JAKARTA - Tim Kampanye Nasional (TKN) 01 menyebut paslon yang diusungnya yaitu Joko Widodo (Jokowi)-Ma’ruf Amin meraih 80 juta suara berdasarkan real count war room mereka.
Relawan Alumni Menteng 64 (AM64) menggelar acara syukuran lantaran menjadi bagian dari 80 juta suara yang sudah diraih oleh Jokowi-Ma’ruf di pilpres 2019.
Ketua Ketua Relawan AM 64, Irlan Suud mengatakan jika sejak awal melakukan deklrasi kepada Jokowi-Ma’ruf, pihaknya sudah mempunyai target untuk memenangkan paslon 01 di Jaakarta, hasilnya pun sangat positif.
“Saat mendeklarasikan dukungan kami pada 3 Februari 2019 yang lalu kami mengusung semboyan JokowiKan Jakarta dan alhamdulillah berdasarkan hitung cepat yang kami yakin tidak akan berbeda dengan real count KPU, Jokowi-Amin unggul di Jakarta,” kata dia di Sekretariat Alumni Menteng 64, Jl. Taman Mpu Sendok No.12, Kebayoran Baru, Jakarta Selatan, Rabu (15/5/2019).
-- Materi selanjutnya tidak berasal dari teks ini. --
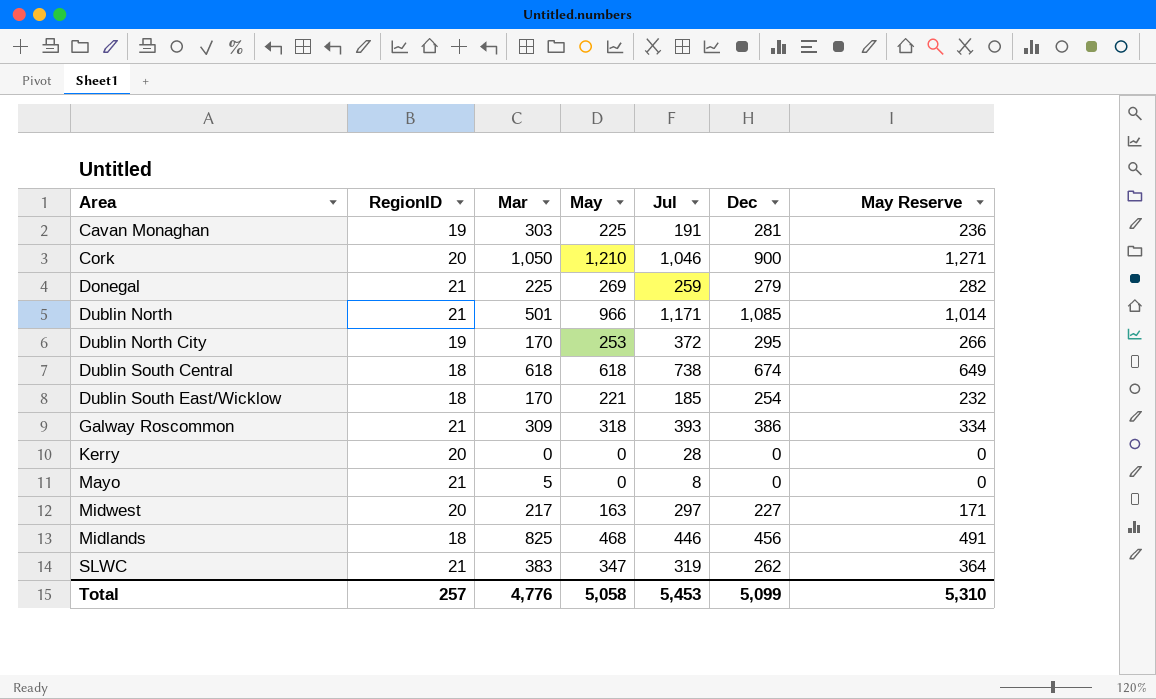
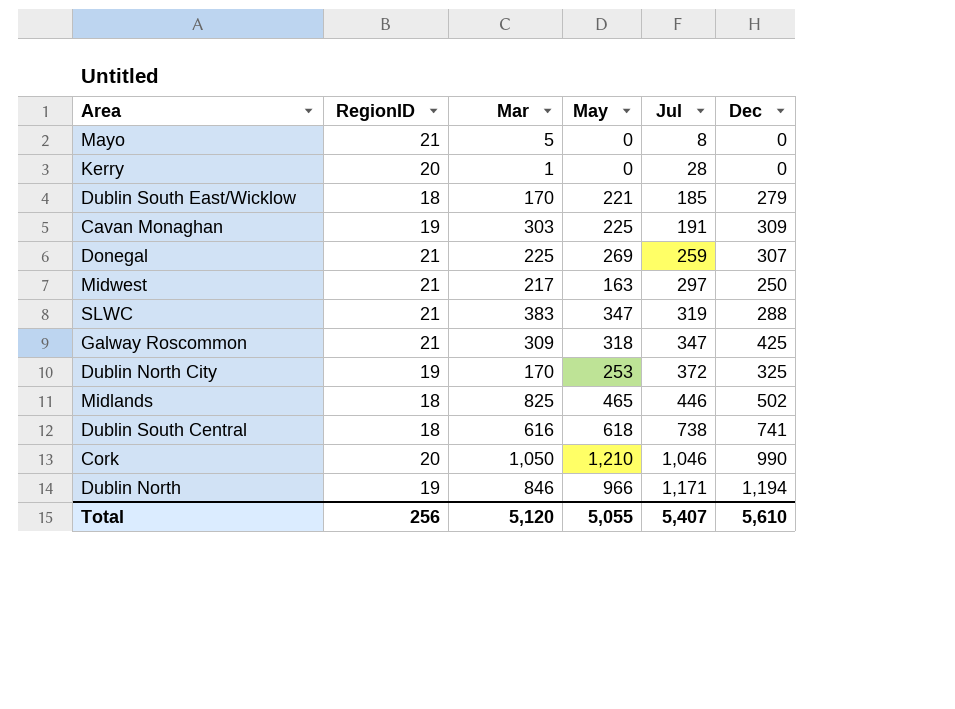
row order: none -> Jul ascending
column May Reserve | formula: [May] * 1.05 -> none
Kerry | Mar: 0 -> 1
Dublin South East/Wicklow | Dec: 254 -> 279
Cavan Monaghan | Dec: 281 -> 309
Donegal | Dec: 279 -> 307
Midwest | RegionID: 20 -> 21
Midwest | Dec: 227 -> 250
SLWC | Dec: 262 -> 288
Galway Roscommon | Jul: 393 -> 347
Galway Roscommon | Dec: 386 -> 425
Dublin North City | Dec: 295 -> 325
Midlands | May: 468 -> 465
Midlands | Dec: 456 -> 502
Dublin South Central | Mar: 618 -> 616
Dublin South Central | Dec: 674 -> 741
Cork | Dec: 900 -> 990
Dublin North | RegionID: 21 -> 19
Dublin North | Mar: 501 -> 846
Dublin North | Dec: 1,085 -> 1,194
Total | RegionID: 257 -> 256
Total | Mar: 4,776 -> 5,120
Total | May: 5,058 -> 5,055
Total | Jul: 5,453 -> 5,407
Total | Dec: 5,099 -> 5,610

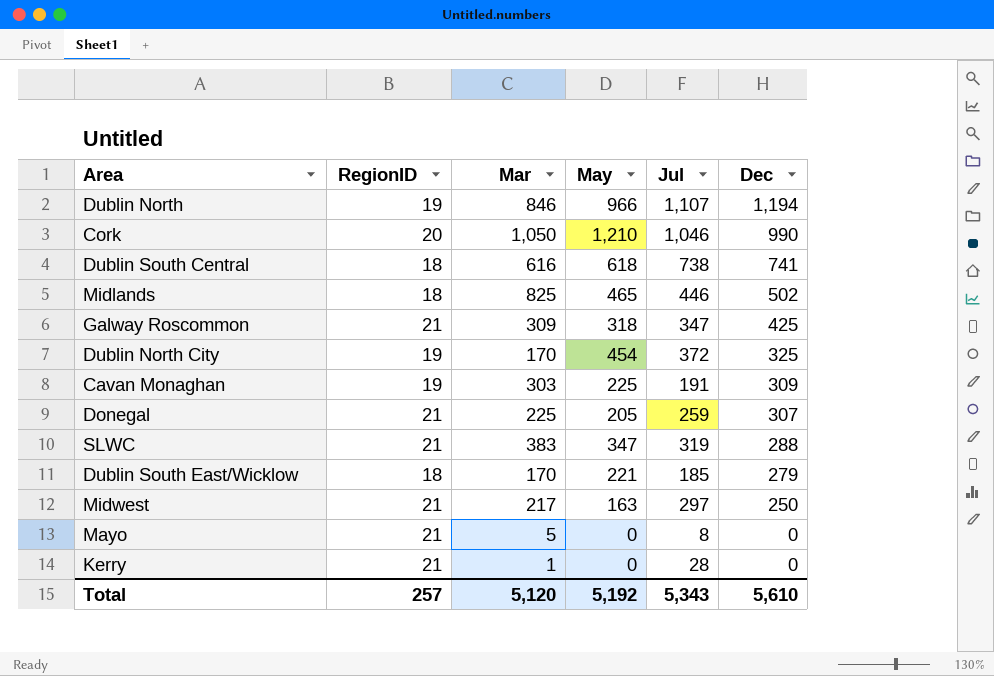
row order: Jul ascending -> Dec descending
Dublin North | Jul: 1,171 -> 1,107
Dublin North City | May: 253 -> 454
Donegal | May: 269 -> 205
Kerry | RegionID: 20 -> 21
Total | RegionID: 256 -> 257
Total | May: 5,055 -> 5,192
Total | Jul: 5,407 -> 5,343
Irlan juga menyampaikan bahwa Relawan AM64 selama masa kampanye yang lalu terus mensosialisasikan semboyan tersebut ke berbagai jaringan relawan di luar Jakarta. Sehingga pihaknya pun merasa bangga menjadi bagian dalam 80 juta suara rakyat Indonesia.
"Intinya kami mengajak para pemilih Jokowi untuk men-Jokowikan daerah masing-masing sehingga akhirnya semboyan kami pun menjadi JokowiKan Indonesia. Ini jadi kebanggaan kami yang pada akhirnya menjadi bagian dari 80 juta rakyat Indonesia pemilih Jokowi," tutur Irlan.
Tidak sampai disitu, Relawan AM64 bersama dengan organ-organ relawan lainnya juga bersepakat mengawal pemerintahan Jokowi selama 5 tahun ke depan secara aktif.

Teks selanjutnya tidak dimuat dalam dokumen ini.